INPUT DATA START
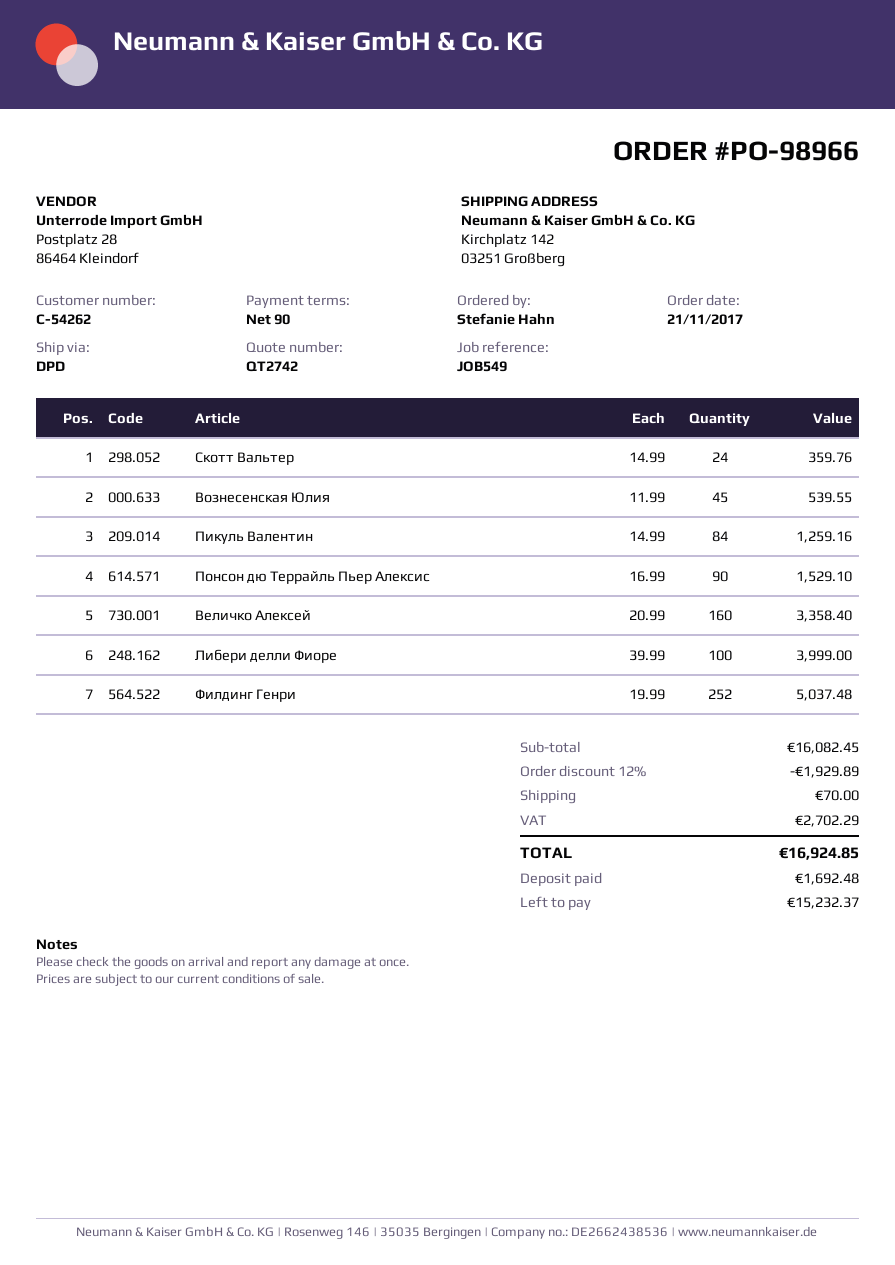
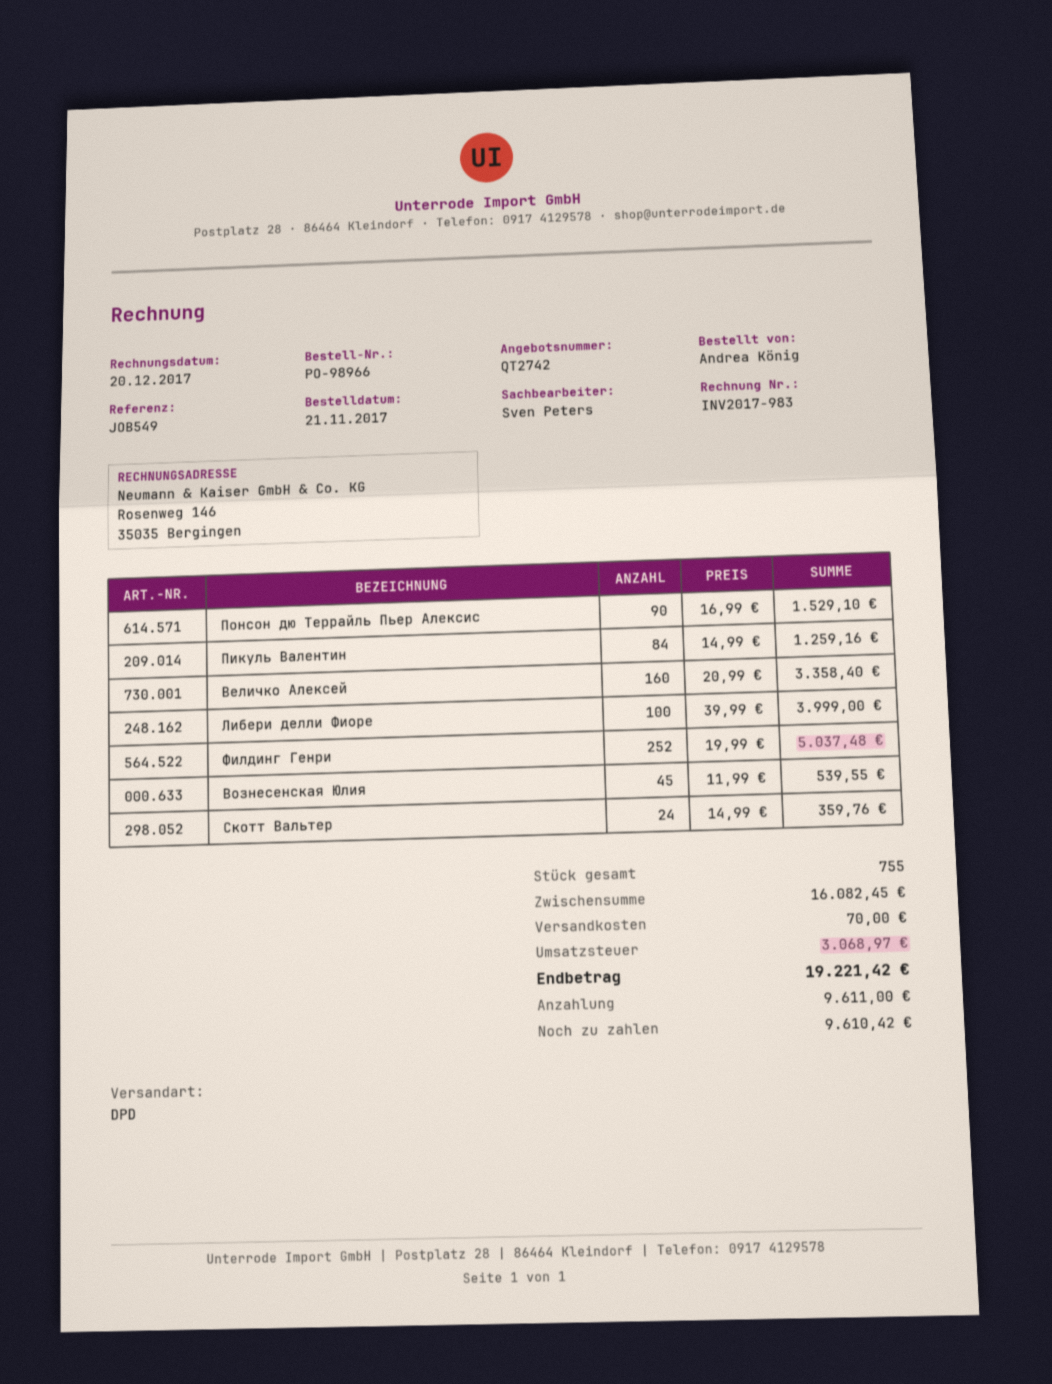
ordered by: Stefanie Hahn -> Andrea König
discount: 12% = 1929.89 -> none
tax: 2702.29 -> 3068.97
total: 16924.85 -> 19221.42
deposit: 1692.48 -> 9611.00
balance: 15232.37 -> 9610.42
INPUT DATA END
**YOUR INSTRUCTIONS**. Copy each entry above exactly; drop the pictures.

**EXPECTED OUTPUT**.
ordered by: Stefanie Hahn -> Andrea König
discount: 12% = 1929.89 -> none
tax: 2702.29 -> 3068.97
total: 16924.85 -> 19221.42
deposit: 1692.48 -> 9611.00
balance: 15232.37 -> 9610.42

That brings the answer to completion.